Exercise data:

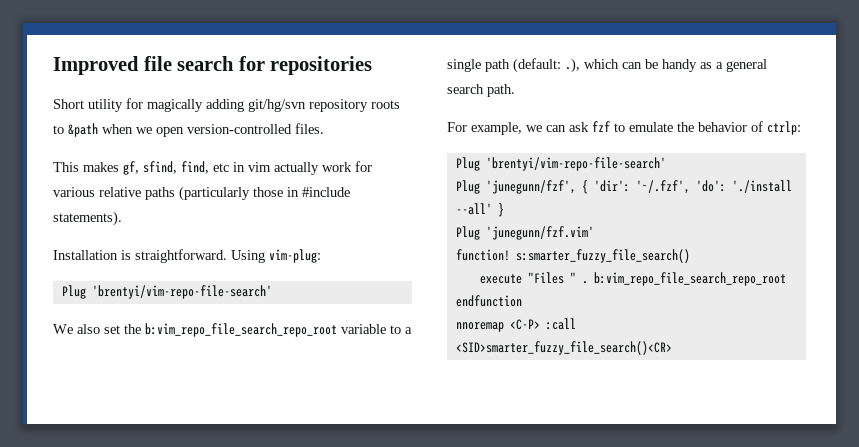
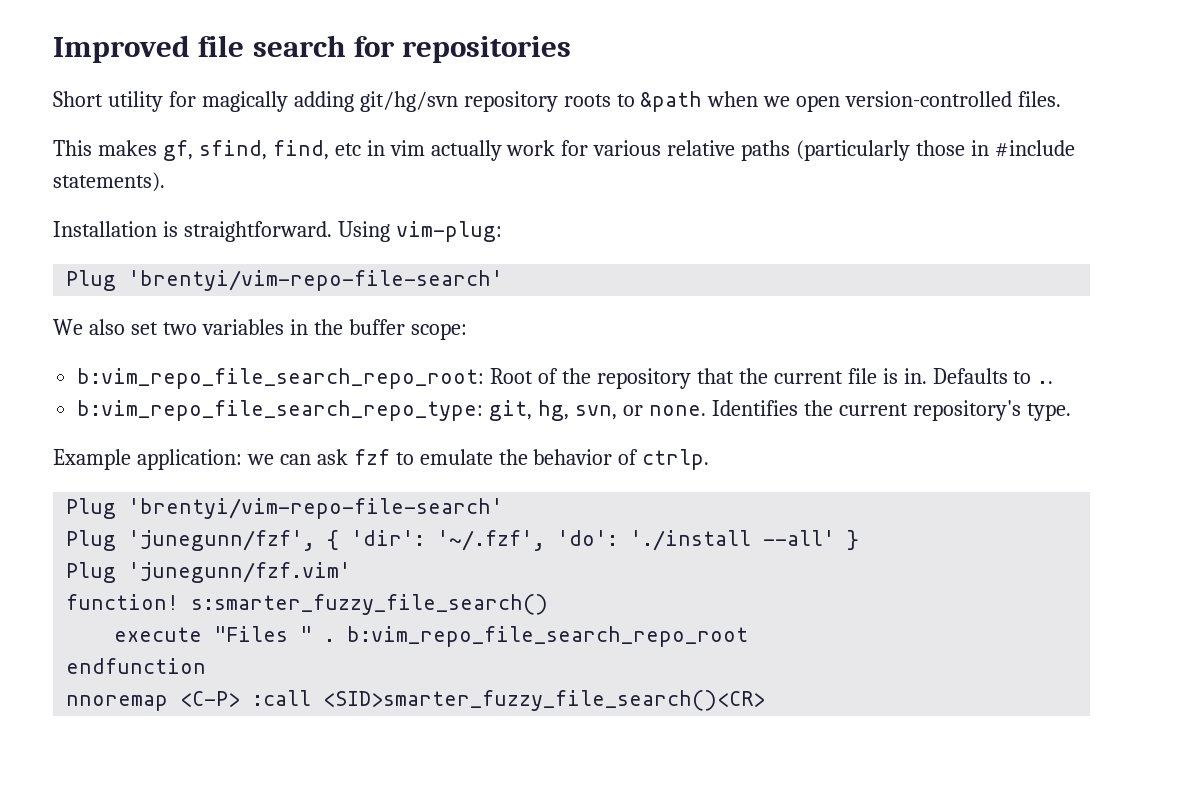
[124,323,412,337] [447,58,767,73] [447,84,515,97] [447,122,522,135] the b:vim_repo_file_search_repo_root variable to a single path (default: .), which can be handy as a general search path. // For example, -> [162,319,467,340] [77,368,1054,389] [77,400,1071,421] [53,449,242,470] two variables in the buffer scope: // b:vim_repo_file_search_repo_root: Root of the repository that the current file is in. Defaults to .. // b:vim_repo_file_search_repo_type: git, hg, svn, or none. Identifies the current repository's type. // Example application:
[767,121,801,135] ctrlp: -> [642,449,710,470] ctrlp.

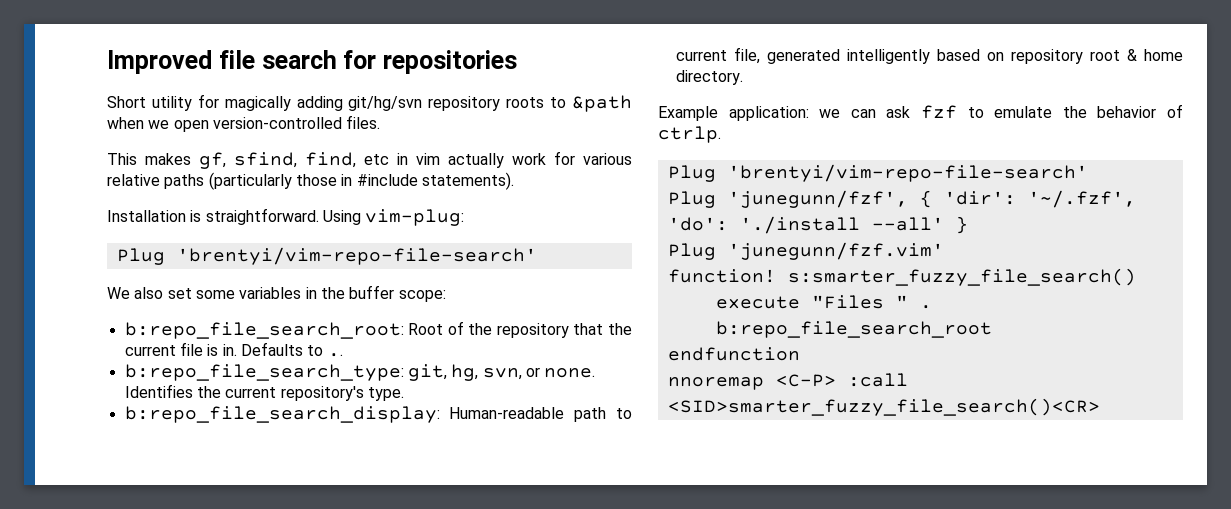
[162,322,197,335] two -> [195,290,235,299] some
[77,368,485,389] b:vim_repo_file_search_repo_root: -> [124,322,404,339] b:repo_file_search_root:
[77,400,484,421] b:vim_repo_file_search_repo_type: -> [124,364,404,381] b:repo_file_search_type:
(1071, 412) none -> [124,406,632,423] [675,47,1183,64] [675,70,743,85] // b:repo_file_search_display: Human-readable path to current file, generated intelligently based on repository root & home directory.
[347,626,749,647] b:vim_repo_file_search_repo_root -> [715,321,992,338] b:repo_file_search_root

Exercise instructions: The expected output is every line of the data, unchanged, with the pictures skipped.

Answer for the task:
[124,323,412,337] [447,58,767,73] [447,84,515,97] [447,122,522,135] the b:vim_repo_file_search_repo_root variable to a single path (default: .), which can be handy as a general search path. // For example, -> [162,319,467,340] [77,368,1054,389] [77,400,1071,421] [53,449,242,470] two variables in the buffer scope: // b:vim_repo_file_search_repo_root: Root of the repository that the current file is in. Defaults to .. // b:vim_repo_file_search_repo_type: git, hg, svn, or none. Identifies the current repository's type. // Example application:
[767,121,801,135] ctrlp: -> [642,449,710,470] ctrlp.

[162,322,197,335] two -> [195,290,235,299] some
[77,368,485,389] b:vim_repo_file_search_repo_root: -> [124,322,404,339] b:repo_file_search_root:
[77,400,484,421] b:vim_repo_file_search_repo_type: -> [124,364,404,381] b:repo_file_search_type:
(1071, 412) none -> [124,406,632,423] [675,47,1183,64] [675,70,743,85] // b:repo_file_search_display: Human-readable path to current file, generated intelligently based on repository root & home directory.
[347,626,749,647] b:vim_repo_file_search_repo_root -> [715,321,992,338] b:repo_file_search_root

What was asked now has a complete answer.